A typical way to implement self_define conv2d can be:

```
class Conv2DFunctionCustom(Function):
@staticmethod
def forward(ctx, input, weight, bias=None, stride=1, padding=0, dilation=1, groups=1):
ctx.save_for_backward(input, weight, bias)
ctx.stride, ctx.padding, ctx.dilation, ctx.groups = stride, padding, dilation, groups
output = torch.nn.functional.conv2d(input, weight, bias=bias, stride=stride, padding=padding, dilation=dilation, groups=groups)
return output
@staticmethod
def backward(ctx, grad_output):
input, weight, bias = ctx.saved_tensors
stride, padding, dilation, groups = ctx.stride, ctx.padding, ctx.dilation, ctx.groups
if ctx.needs_input_grad[1]:
grad_input = torch.nn.grad.conv2d_input(input.shape, weight, grad_output, stride, padding, dilation, groups)
if ctx.needs_input_grad[2]:
grad_weight = torch.nn.grad.conv2d_weight(input, weight.shape, grad_output, stride, padding, dilation, groups)
return grad_input, grad_weight, grad_bias, grad_stride, grad_padding, grad_dilation, grad_groups
class Conv2DCustom(nn.Conv2d):
def __init__(self, in_channels, out_channels, kernel_size, stride=1, padding=0, dilation=1, groups=1, bias=False):
super(Conv2DCustom, self).__init__(in_channels, out_channels, kernel_size, stride=stride, padding=padding, dilation=dilation, groups=groups, bias=bias)
def forward(self, x):
return Conv2DFunctionCustom.apply(x, self.weight,self.bias, self.stride, self.padding, self.dilation, self.groups)
```

However, this way get stuck when the tensor size is very large and will raise illegal cuda memory error in those cases—The error is something like:

```
RuntimeError: THCudaTensor sizes too large for THCDeviceTensor conversion at /data/yangwei/mount_52/source/pytorch/pytorch_v1.8.1/aten/src/THC/THCDeviceTensorUtils.cuh:71
```

and the error is caused by torch.nn.grad.conv2d_weight function.

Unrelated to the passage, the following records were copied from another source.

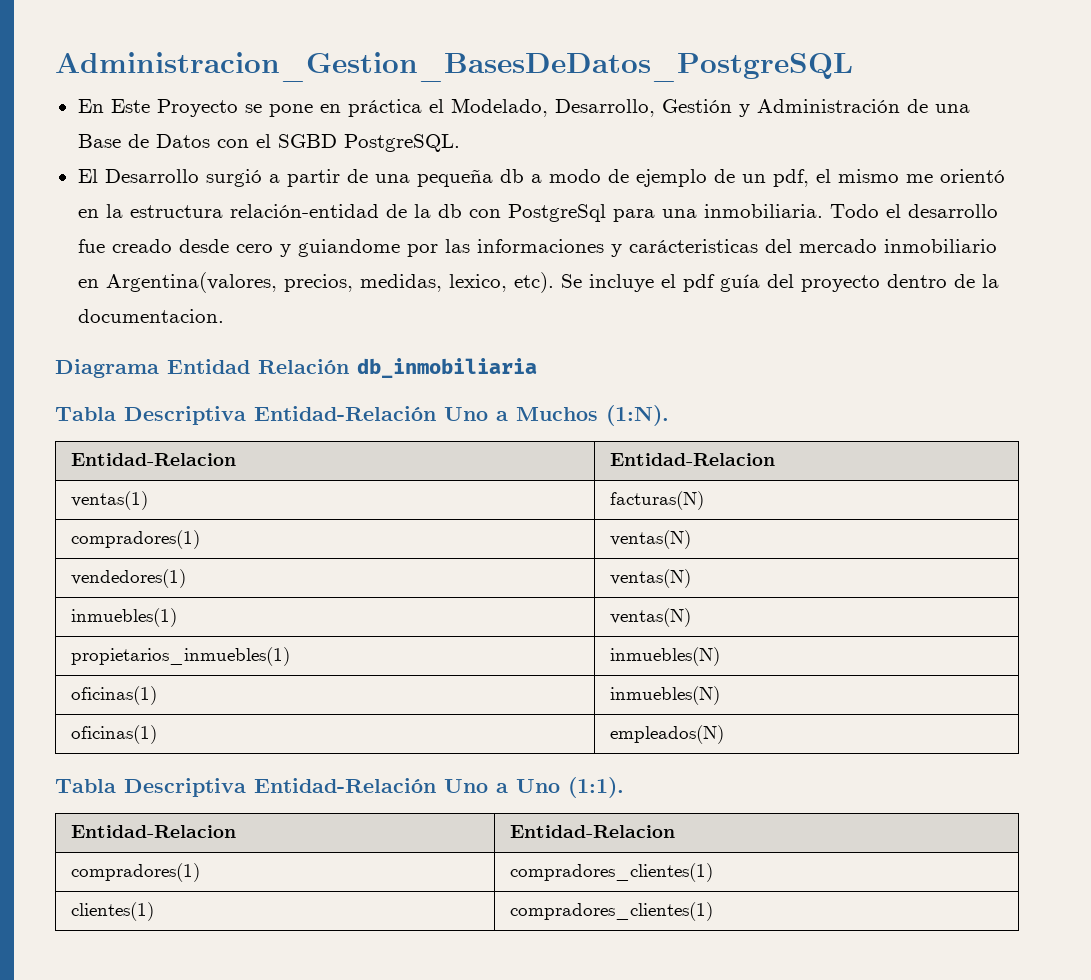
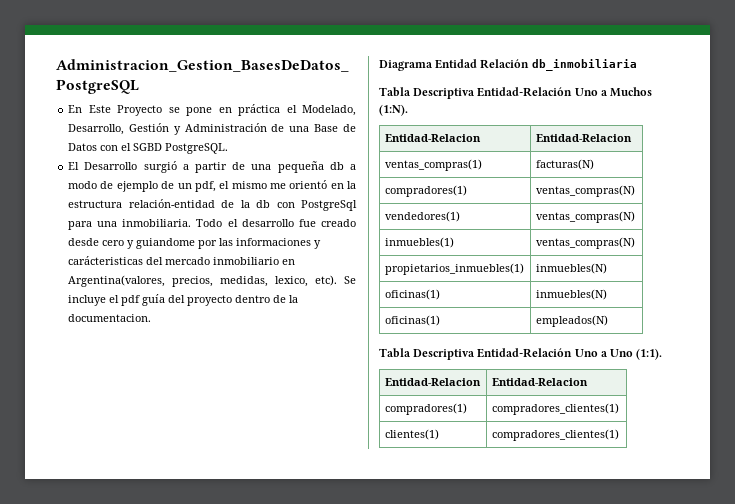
[71,491,149,510] ventas(1) -> [384,159,482,171] ventas_compras(1)
[610,530,692,549] ventas(N) -> [535,185,635,197] ventas_compras(N)
[610,569,692,588] ventas(N) -> [535,211,635,223] ventas_compras(N)
[610,608,692,627] ventas(N) -> [535,237,635,249] ventas_compras(N)

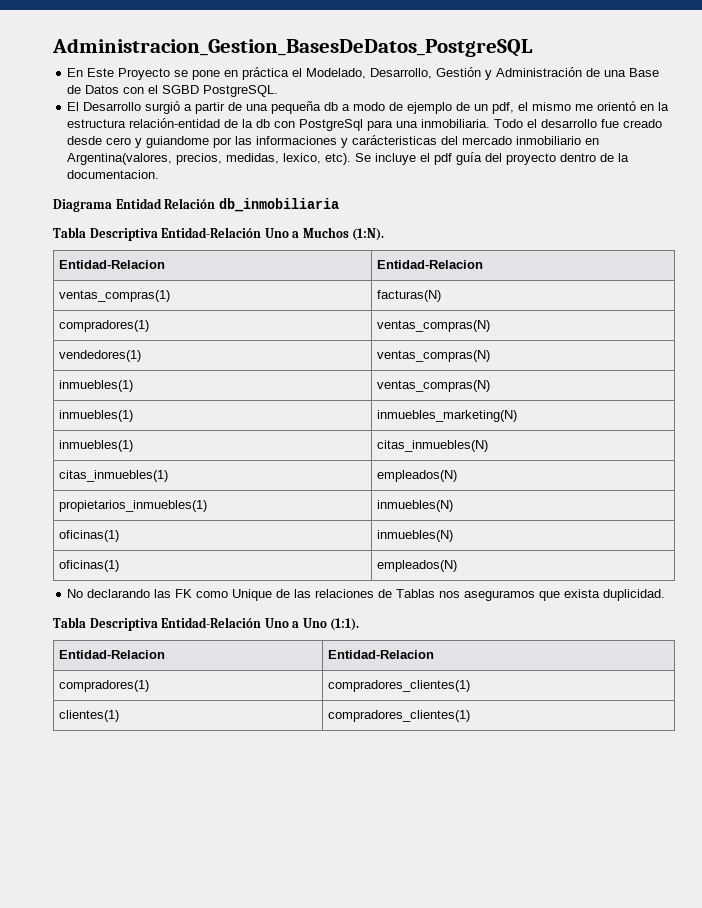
(635, 243) none -> [59,410,134,422] [377,410,518,422] [59,440,134,452] [377,440,489,452] [59,470,169,482] [377,470,458,482] // inmuebles(1) | inmuebles_marketing(N) // inmuebles(1) | citas_inmuebles(N) // citas_inmuebles(1) | empleados(N)
(608, 321) none -> [67,589,666,601] // No declarando las FK como Unique de las relaciones de Tablas nos aseguramos que exista duplicidad.

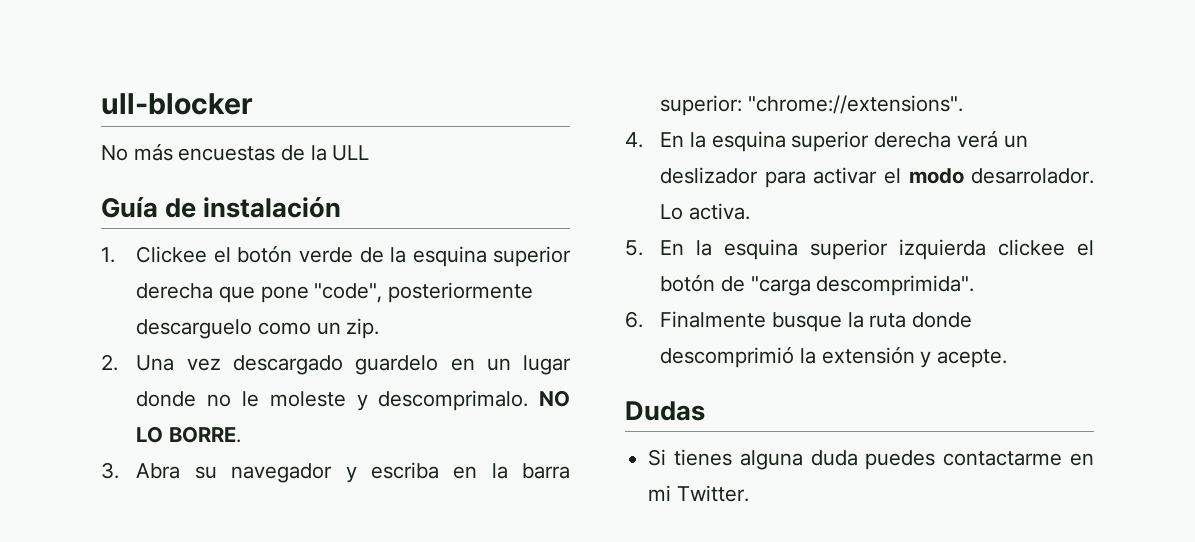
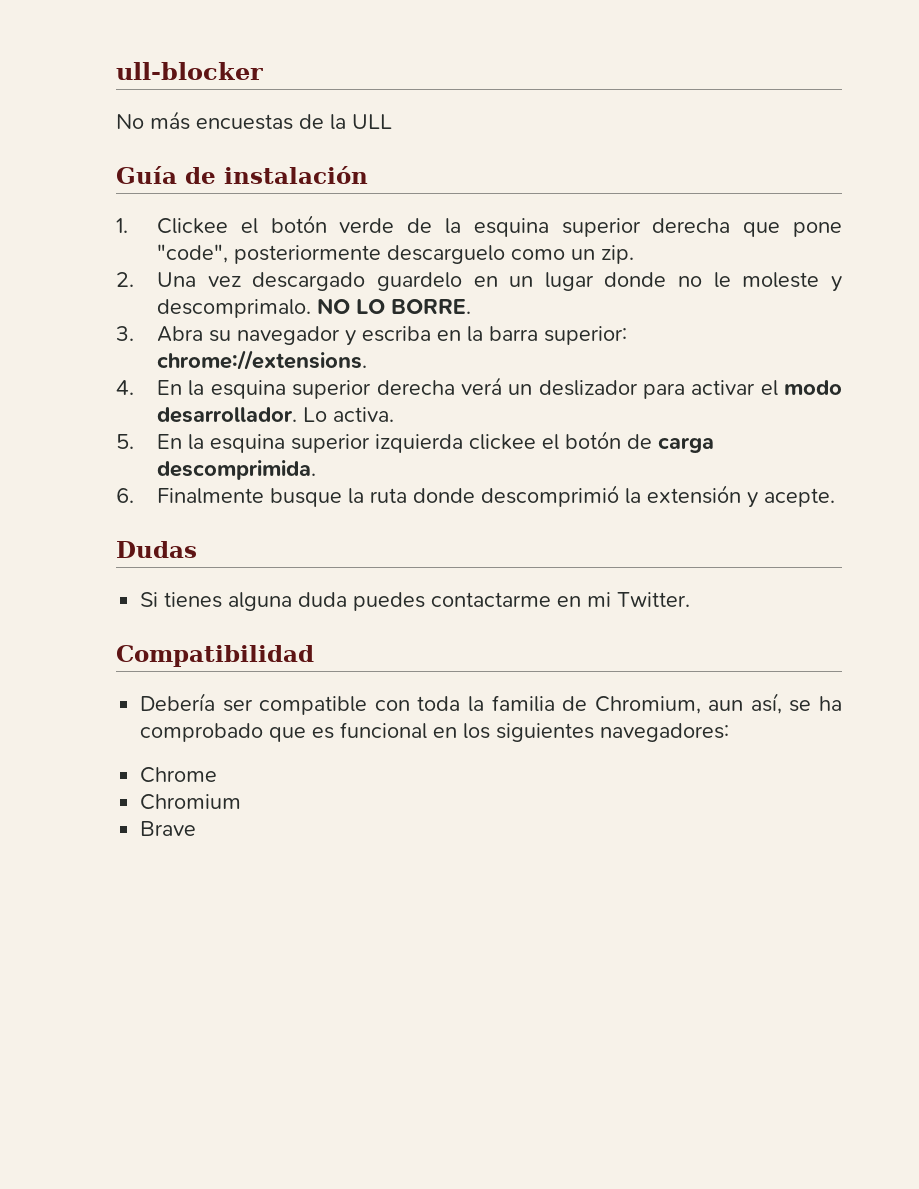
[748,95,964,114] "chrome://extensions". -> [157,350,368,370] chrome://extensions.
[971,168,1094,184] desarrolador. -> [157,407,298,423] desarrollador.
[750,275,975,296] "carga descomprimida". -> [658,437,715,453] [157,460,317,480] carga descomprimida.
(749, 493) none -> [116,645,314,667] [140,693,842,715] [140,722,730,742] [140,767,218,783] [140,794,242,810] [140,821,197,836] // Compatibilidad // Debería ser compatible con toda la familia de Chromium, aun así, se ha comprobado que es funcional en los siguientes navegadores: // Chrome // Chromium // Brave

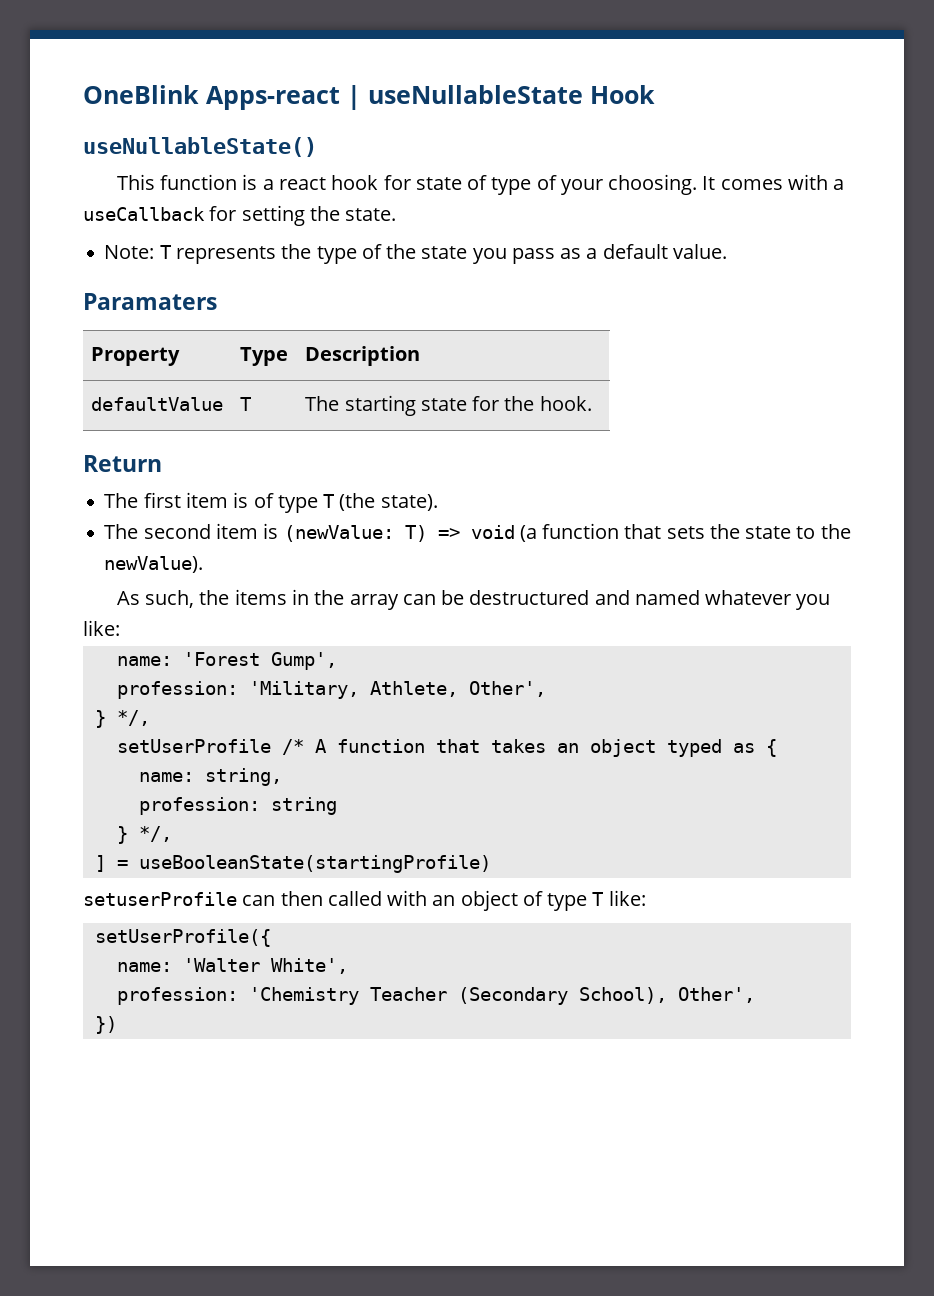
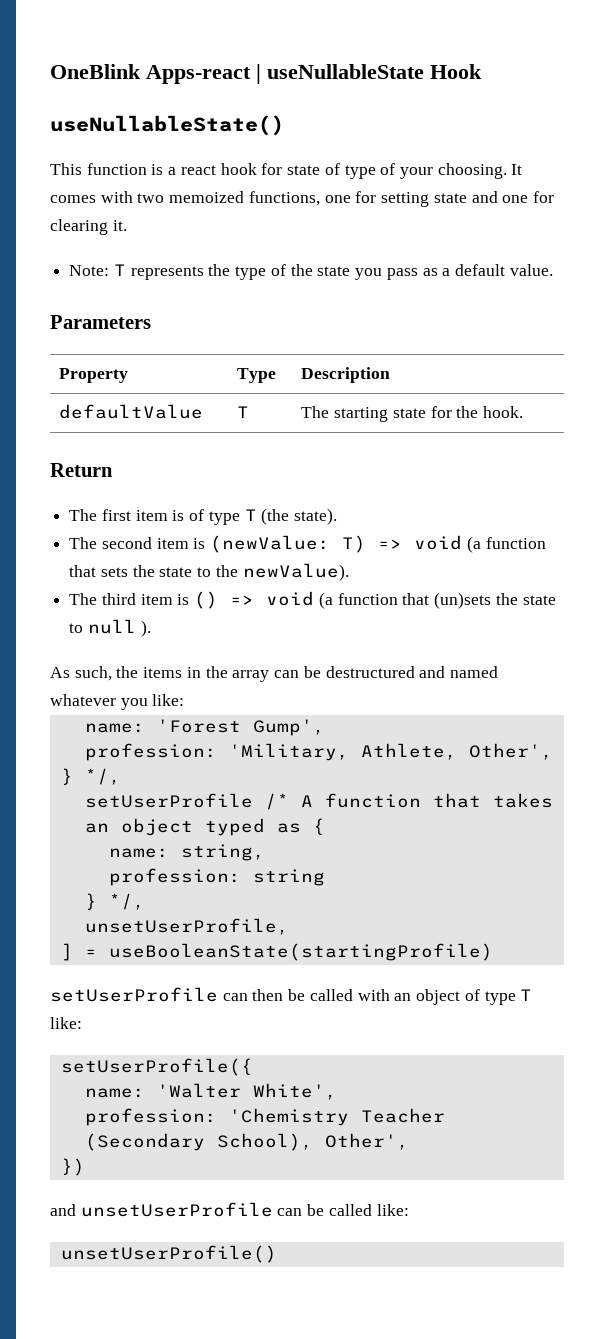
[833,179,845,190] [83,205,397,226] a useCallback for setting the state. -> [137,191,554,207] [50,219,127,235] two memoized functions, one for setting state and one for clearing it.
[83,293,217,310] Paramaters -> [50,315,151,329] Parameters
(204, 564) none -> [69,591,556,609] [69,619,151,637] // The third item is () => void (a function that (un)sets the state to null ).
(172, 834) none -> [84,918,289,935] // unsetUserProfile,
[83,892,237,906] setuserProfile -> [50,987,218,1002] setUserProfile
(323, 898) none -> [288,989,306,1001] be
(117, 1025) none -> [50,1202,409,1217] [60,1245,277,1263] // and unsetUserProfile can be called like: // unsetUserProfile()

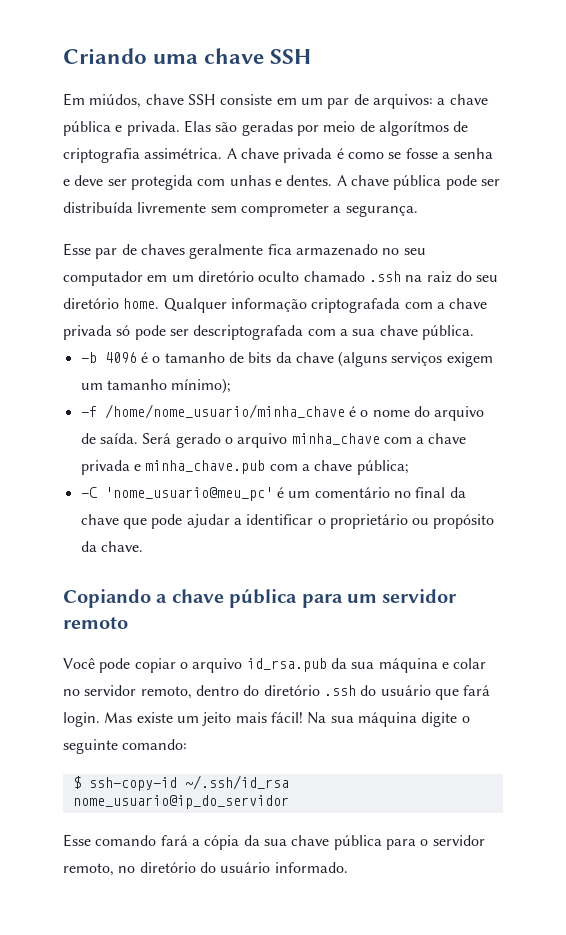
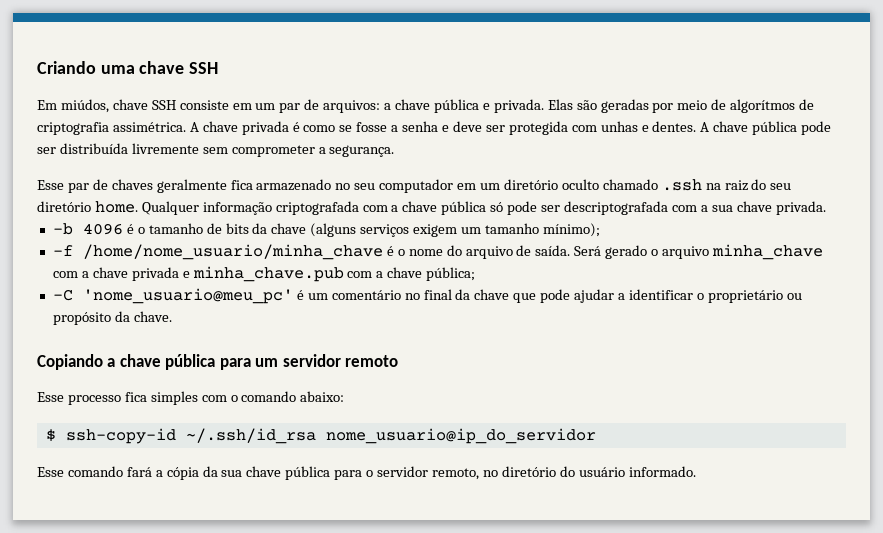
[63,325,112,340] privada -> [441,201,487,215] pública
[421,325,474,340] pública. -> [775,201,826,215] privada.
[63,658,487,673] [63,685,491,700] [63,712,470,727] [63,739,188,754] Você pode copiar o arquivo id_rsa.pub da sua máquina e colar no servidor remoto, dentro do diretório .ssh do usuário que fará login. Mas existe um jeito mais fácil! Na sua máquina digite o seguinte comando: -> [37,391,345,405] Esse processo fica simples com o comando abaixo:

*So how to modify the codes above to deal with large size tensors in an efficient way?(still in need of self_define backward)* .One possible solution may be to split the tensor and do the torch.nn.grad.conv2d_weight function several times, and then combine the splitted grad together, but this is still very slow.